---- Data section

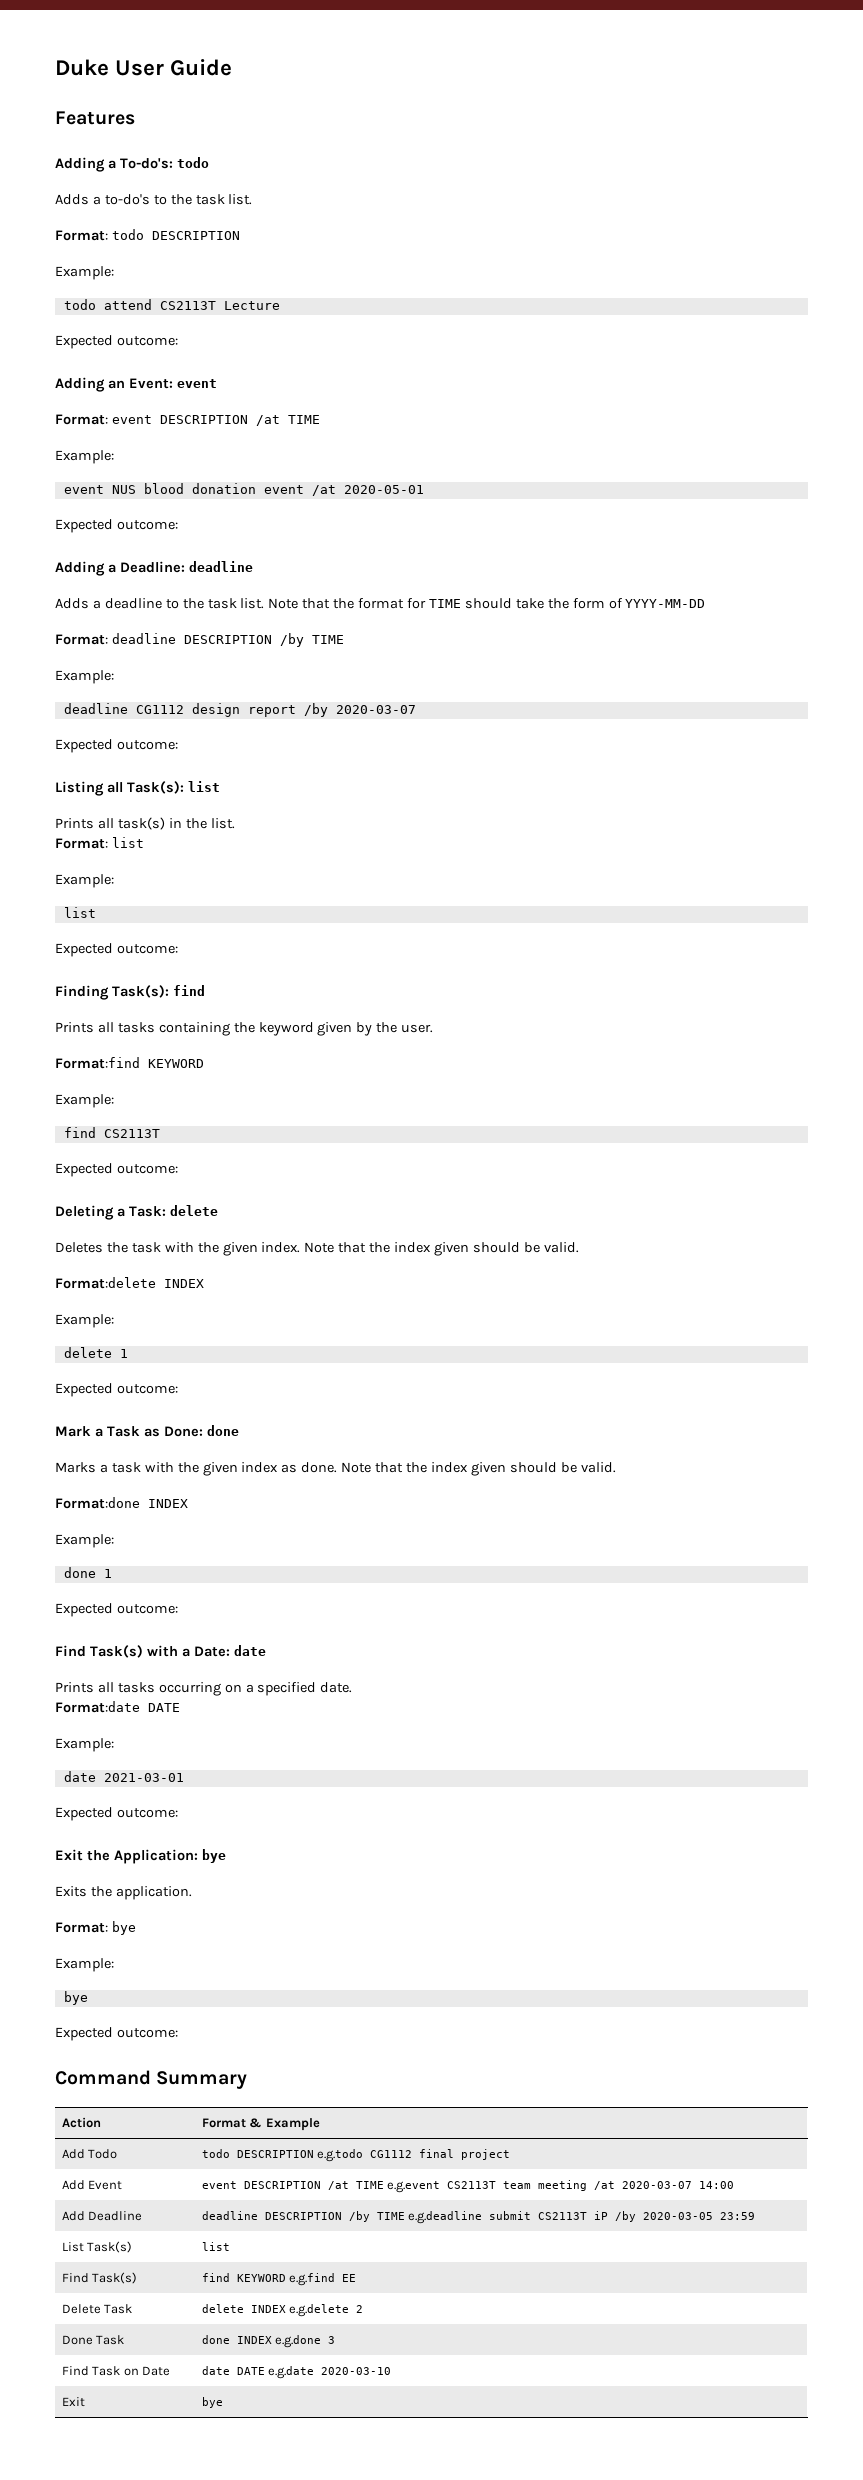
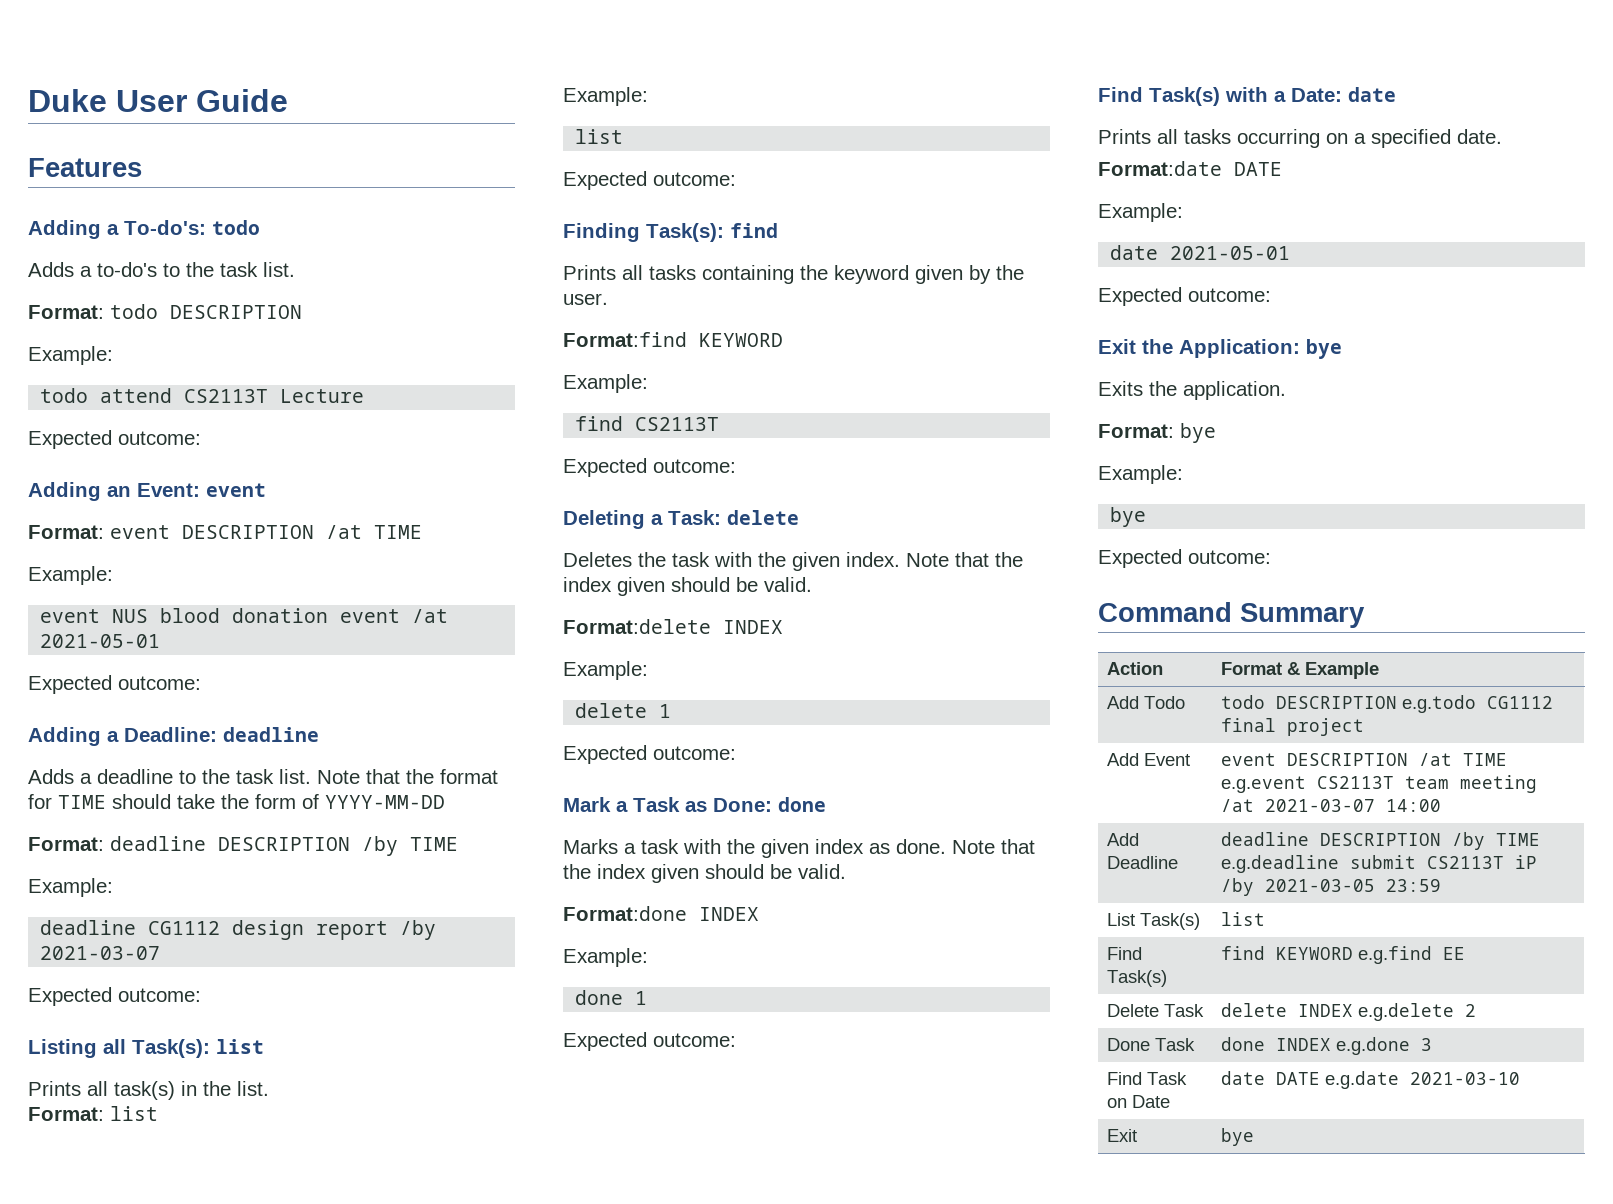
[343,485,424,494] 2020-05-01 -> [40,634,161,648] 2021-05-01
[335,705,416,714] 2020-03-07 -> [40,946,161,960] 2021-03-07
[103,1773,184,1782] 2021-03-01 -> [1170,246,1291,260] 2021-05-01
[622,2181,693,2189] 2020-03-07 -> [1265,799,1376,812] 2021-03-07
[643,2212,714,2220] 2020-03-05 -> [1265,879,1376,892] 2021-03-05
[321,2367,392,2375] 2020-03-10 -> [1410,1072,1521,1085] 2021-03-10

--------

Task directions | Your answer must be the entries repeated exactly, with no pictures.

Exercise solution |
[343,485,424,494] 2020-05-01 -> [40,634,161,648] 2021-05-01
[335,705,416,714] 2020-03-07 -> [40,946,161,960] 2021-03-07
[103,1773,184,1782] 2021-03-01 -> [1170,246,1291,260] 2021-05-01
[622,2181,693,2189] 2020-03-07 -> [1265,799,1376,812] 2021-03-07
[643,2212,714,2220] 2020-03-05 -> [1265,879,1376,892] 2021-03-05
[321,2367,392,2375] 2020-03-10 -> [1410,1072,1521,1085] 2021-03-10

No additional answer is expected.